Nyrgoth, actually Anthropologist Second Class Nyr Illim Tevitch, takes the place of the Federation in Elder Race. Earth sent a team of sociologists and anthropologists to Sophos 4 to observe the progress of the colony that had been implanted centuries before, had no knowledge of their high-tech origins, and had returned to a much lower level of technology than the one they came from.
But his team returned to Earth centuries ago. As often happens in lost colony stories, Earth was in a crisis and sent a recall. Nyr was left behind, in the belief that his teammates would return in the not too distant future. Which hasn’t happened yet and Nyr no longer has any expectation that it ever will.
He’s done his best to maintain his mission. Except that one time when Astresse banged on the door of his tower, dragged him out of said tower to fix something that was a direct result of the high-tech left behind by the original colonization, and pretty much broke his heart when she went to rule her now-safe kingdom and he took himself back to his lonely tower because that was what he was supposed to do.

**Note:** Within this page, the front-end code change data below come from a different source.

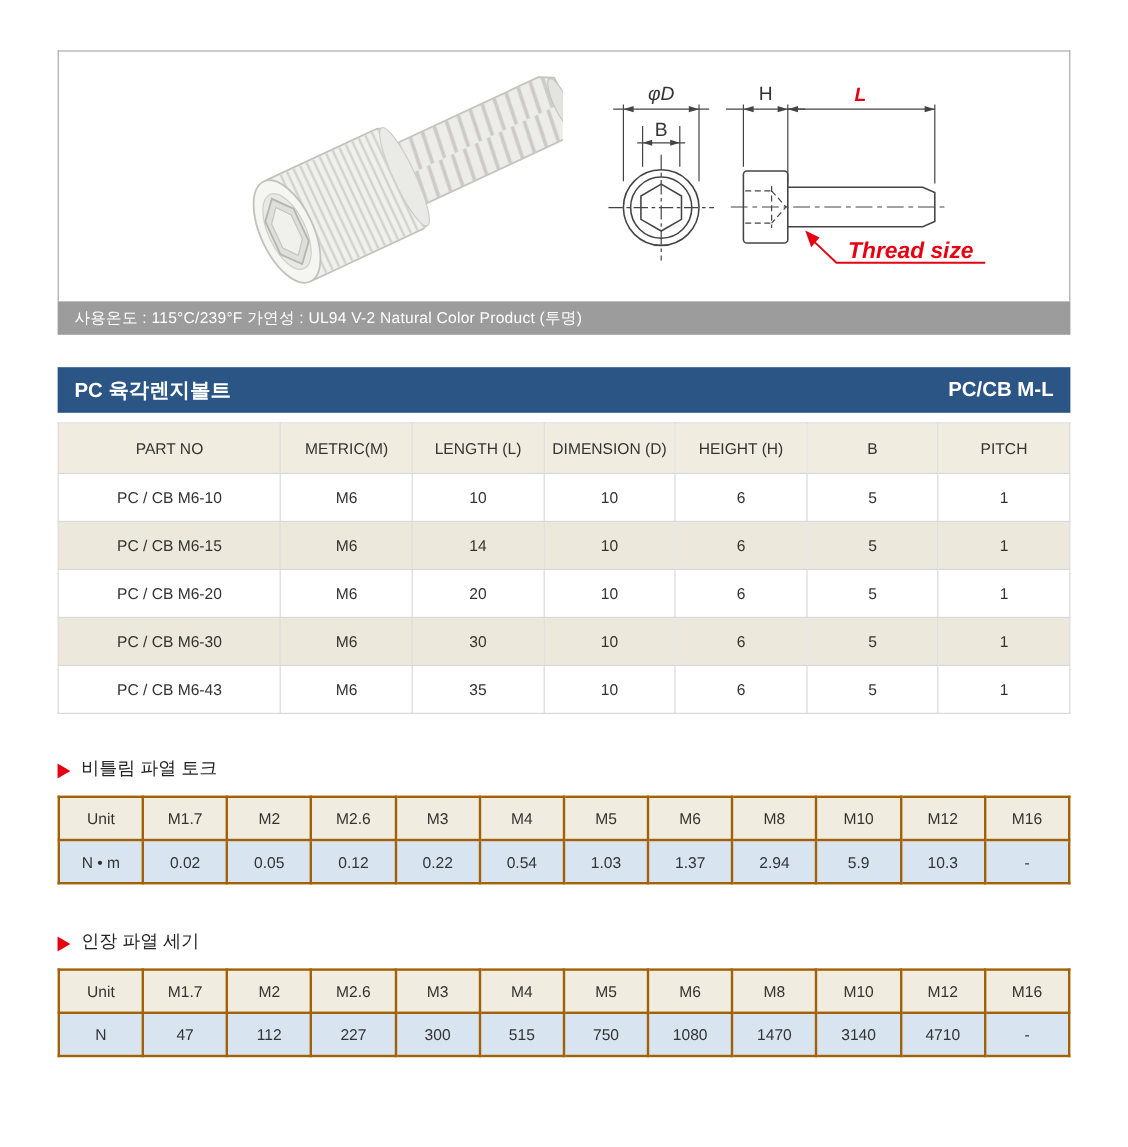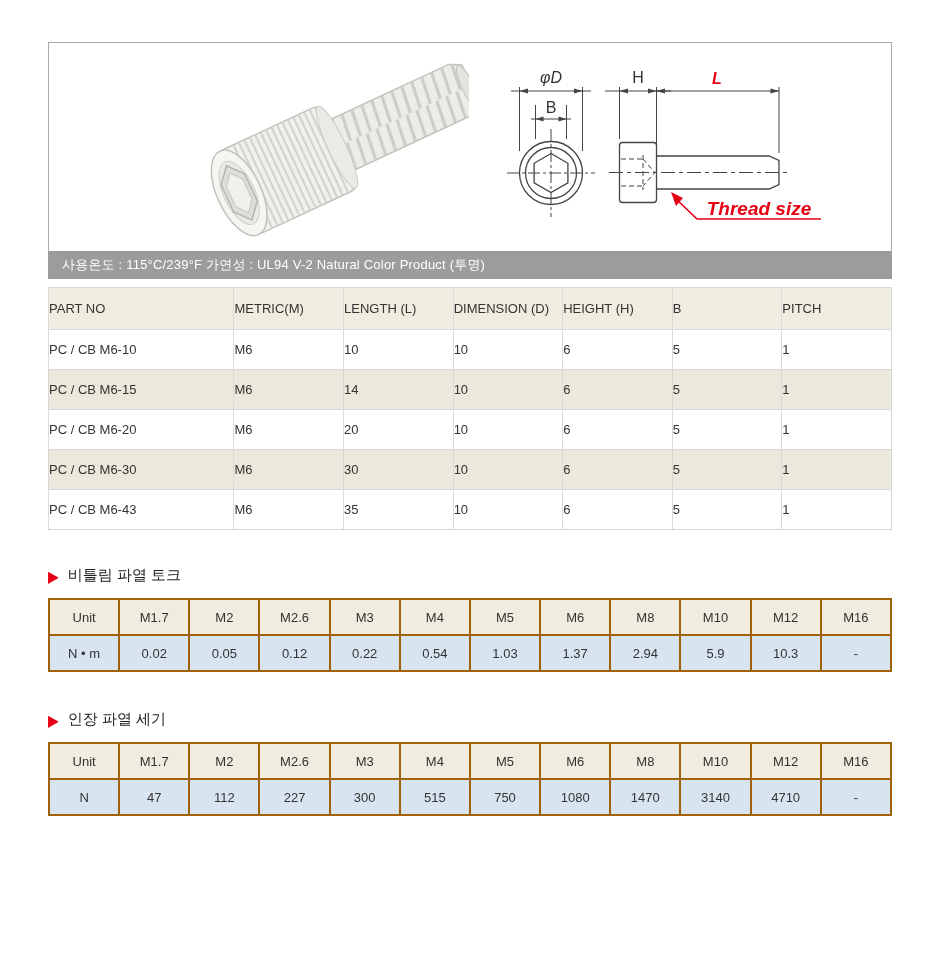--- a/index.html
+++ b/index.html
@@ -153,6 +153,10 @@
     <span>사용온도 : 115°C/239°F  가연성 : UL94 V-2 Natural Color Product (투명)</span>
   </div>
 
+  <div class="title-bar">
+    <span>PC 육각렌지볼트</span>
+    <span>PC/CB M-L</span>
+  </div>
 
   <table class="spec-table">
     <colgroup>

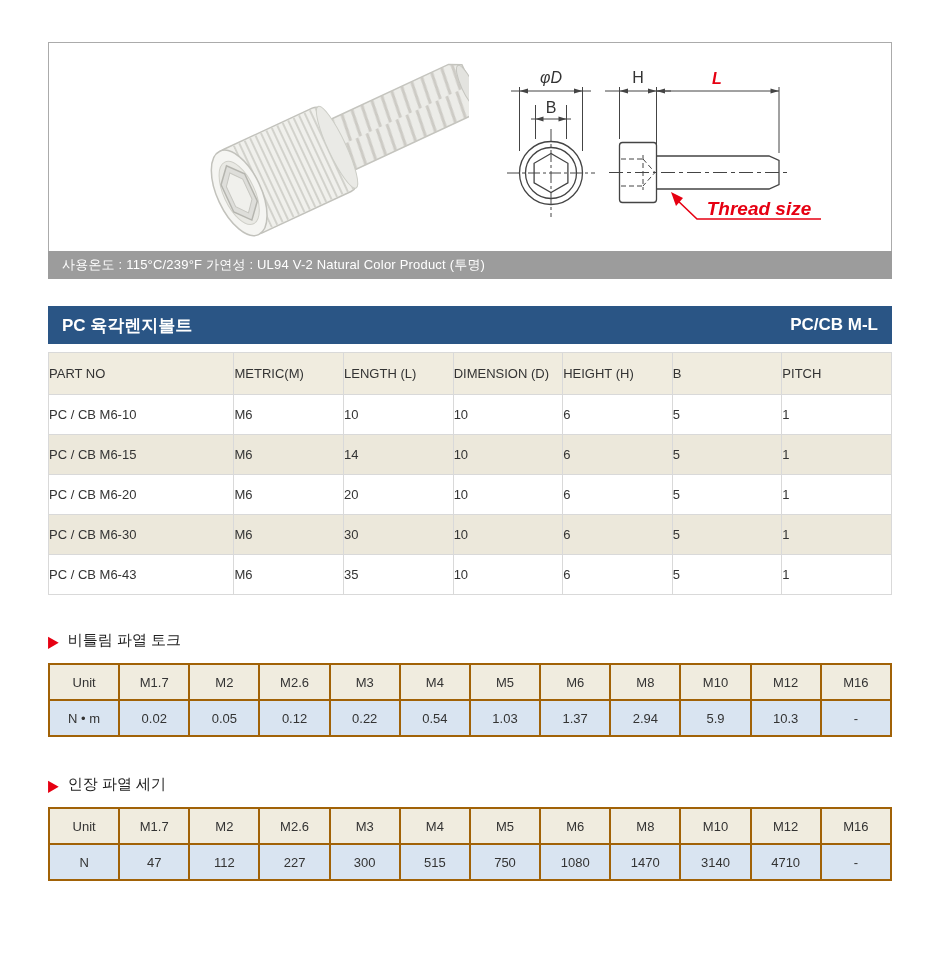--- a/index.html
+++ b/index.html
@@ -33,7 +33,7 @@
   table{border-collapse:collapse;width:100%;table-layout:fixed;font-size:13px;color:#333;}
   .spec-table{margin-top:8px;}
   .spec-table th,.spec-table td{
-    border:1px solid var(--tbl-border);text-align:left;font-weight:normal;
+    border:1px solid var(--tbl-border);text-align:center;font-weight:normal;
     padding:0;overflow:hidden;white-space:nowrap;
   }
   .spec-table th{height:41px;background:var(--beige);}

Now one of Astresse’s descendants has banged on his door, intending to remind him of his promise but inadvertently reminding him that he’s all alone on this world and that his choices are limited to putting himself out of his own misery, going mad with loneliness, or admitting that his mission is over and it’s time to join the world he has instead of mourning for the one that has forgotten him.
If he can just find a way to get rid of this pesky bit of hybrid technology that is masquerading as a demon, before the situation gets more FUBAR’d than it already is..
Escape Rating A+: The story in alternates from fantasy to SF and back again as it switches its point of view from Lynesse to Nyr and we see from inside their heads how vastly different their worldviews are.
But no matter whose eyes we’re using to see the world, their emotional landscape is surprisingly similar while being not just miles but actually lightyears apart at the same time. There’s a point in the story where Nyr attempts to tell Lynesse the unvarnished truth about her world and his place in it, but the chasm between their respective understandings is so huge that no matter what he says, she still hears his story in the terms that she understands, terms of myth and legend, tales of heroes and demons, and magic capable of changing or destroying her world.
While Nyr is constantly aware that the only magic he is capable of is of the Clarke variety, the kind that “all technology, sufficiently advanced, is indistinguishable from.”
In the end, this felt like a story about opposing beliefs and perceptions. She believes he’s a great wizard. He believes he’s a second-class and second-rate anthropologist. She believes he’s a hero out of legend. He believes that she’s the hero and that he’s a faker, a failure, or both. She believes that he can save her people, because she’s not capable of doing it herself. He believes that she’s every bit the hero that her great-grandmother was, and that he’s just along for the ride.
They’re both right, and they’re both wrong. They are also both, in spite of appearances, very, very human.
One of the best things about this story is the way that they manage to save the day, fight their own demons, and ultimately develop a strong and sustaining friendship that never trips over the line into the possibility of romance. Because it really, really shouldn’t. They’re too far apart and too unequal in too many ways for that to work. Instead, they hesitantly reach towards a friendship that is strong and true and forged in fire – and looks to be the saving of each of them.
And it’s a terrific read that manages to be both perfect in its relatively short length while still leaving the reader wishing there were more.